Tuesday 1 May 2012

About the new book: To the Highlands


You remember Jack Muir? Well, To the Highlands details all the grubbiness of Jack's life after school. It's the next stage of his trip to manhood.

Jack Muir, the son of disappointed parents, and reluctant employee of The Colonial Bank of Australia, is dispatched to the capital of a regional outpost, in an unnamed island somewhere to the north of Australia. Like the capital itself, the country’s highlands – to which Jack is subsequently demoted in further disgrace – have a familiar feel to them. One suspects, very strongly, that this place might be Papua New Guinea.

In 1968, the greater world is full of upheaval and protest, warring and lovemaking. Its events are a million miles away from Jack’s sleepy and complacent Perth. But on the island, Jack falls into his own kind of revolution as he is lured by the irresistible promises of a sometimes brutal hedonism: on the island Jack comes to lose (at last!) his virginity and many of his inhibitions.

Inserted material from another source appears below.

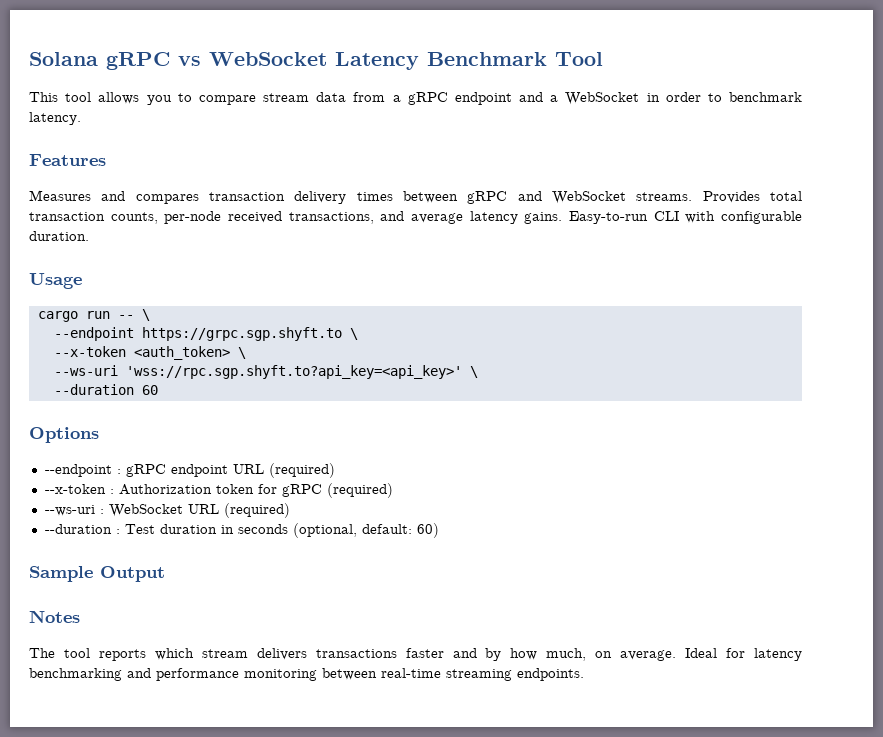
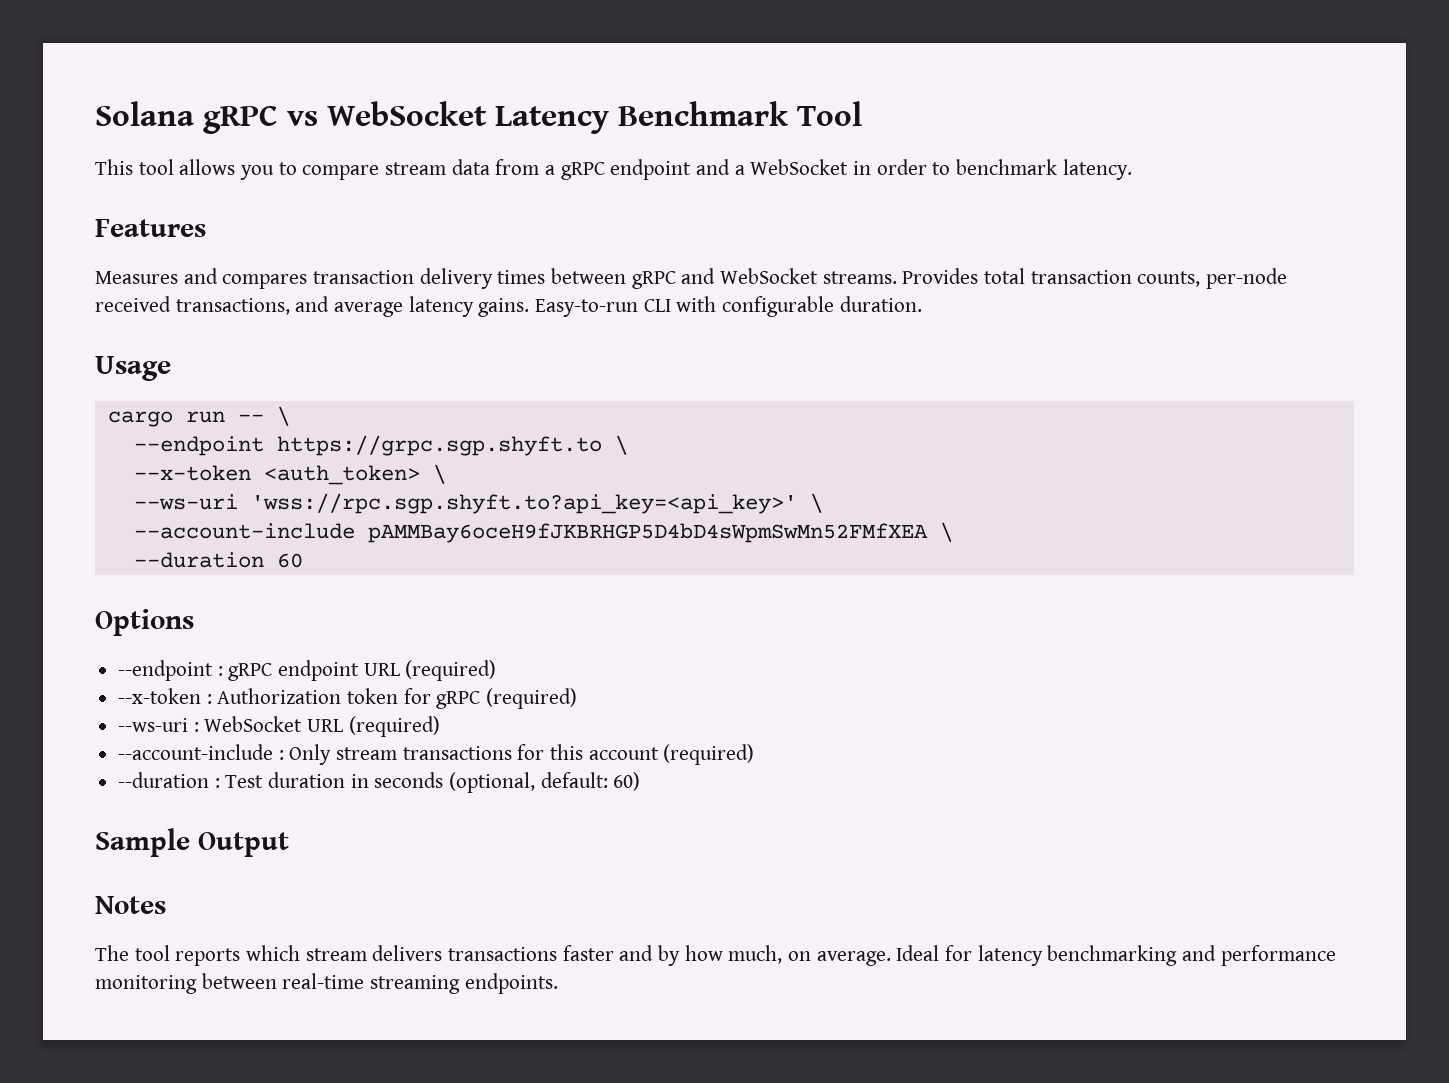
+ --account-include pAMMBay6oceH9fJKBRHGP5D4bD4sWpmSwMn52FMfXEA \
+ --account-include : Only stream transactions for this account (required)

But if Jack and his compatriots are there for sport, there are locals for whom the precipice of independence is a serious matter indeed. So Jack meets the beautiful, talented, and unattainable Margaret Baker, being groomed to assume her rightful place amongst the classes of educated and elite, and he meets George Kanluna, powerful and impressive, watching and waiting for the moment his country will seize independence.

To the Highlands is a book set in a time and a place where a clear-sighted interrogation of colonialism could scarcely be expected of the white people who worked within its system. Jack Muir comes to the island with no more insight than many of his contemporaries, but his growing discomfort in a murky moral terrain becomes a mirror for the relationship between two countries poised (though to varying degrees) on the verge of maturation.

This novel is more than the story of one boy’s journey to man: it is an unflinching metaphor for a less than salutary chapter in Australia’s colonial history, laying bare, as it does, uncomfortable aspects our own national identity.